## Exercise
Within the records below, filter for lines carrying the word "Chapter" and copy them.

## Record excerpts
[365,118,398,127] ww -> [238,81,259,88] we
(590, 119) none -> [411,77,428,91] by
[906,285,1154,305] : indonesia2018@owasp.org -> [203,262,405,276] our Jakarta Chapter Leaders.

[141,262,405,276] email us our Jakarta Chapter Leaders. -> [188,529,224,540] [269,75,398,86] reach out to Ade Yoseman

* * *

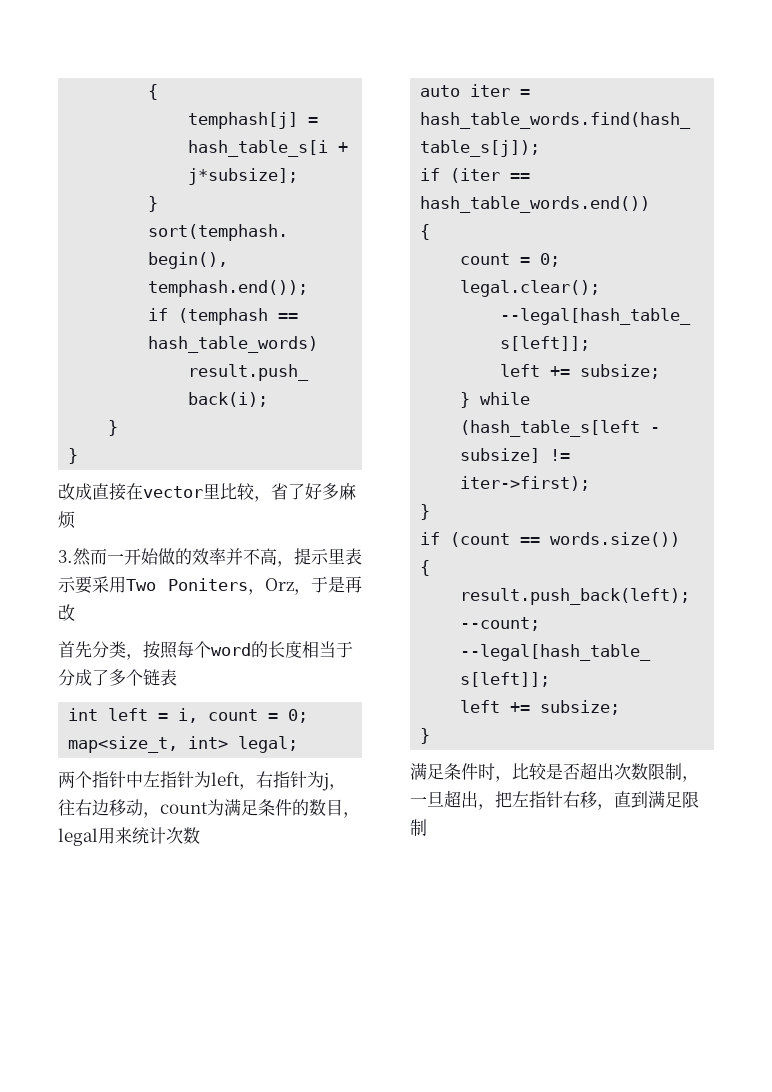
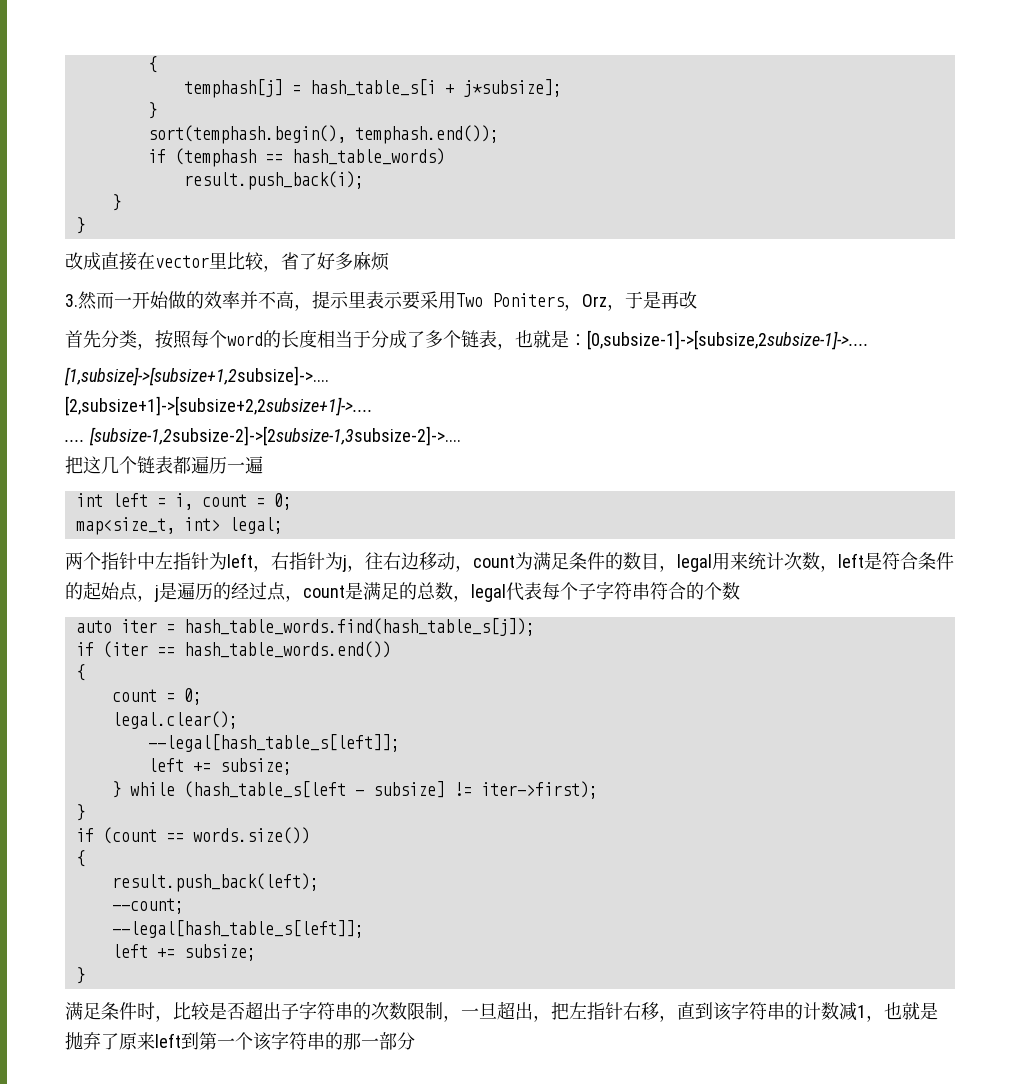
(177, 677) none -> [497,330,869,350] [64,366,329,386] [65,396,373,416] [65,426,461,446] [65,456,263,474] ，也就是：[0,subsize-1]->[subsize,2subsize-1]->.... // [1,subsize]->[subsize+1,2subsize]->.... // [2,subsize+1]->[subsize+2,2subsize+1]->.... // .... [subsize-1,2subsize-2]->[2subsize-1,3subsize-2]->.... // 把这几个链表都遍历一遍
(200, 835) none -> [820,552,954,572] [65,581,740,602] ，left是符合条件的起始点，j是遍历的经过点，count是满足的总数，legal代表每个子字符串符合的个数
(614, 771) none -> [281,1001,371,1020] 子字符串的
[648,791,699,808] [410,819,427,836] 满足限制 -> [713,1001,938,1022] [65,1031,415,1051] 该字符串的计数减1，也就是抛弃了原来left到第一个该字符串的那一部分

## Answer space
[906,285,1154,305] : indonesia2018@owasp.org -> [203,262,405,276] our Jakarta Chapter Leaders.
[141,262,405,276] email us our Jakarta Chapter Leaders. -> [188,529,224,540] [269,75,398,86] reach out to Ade Yoseman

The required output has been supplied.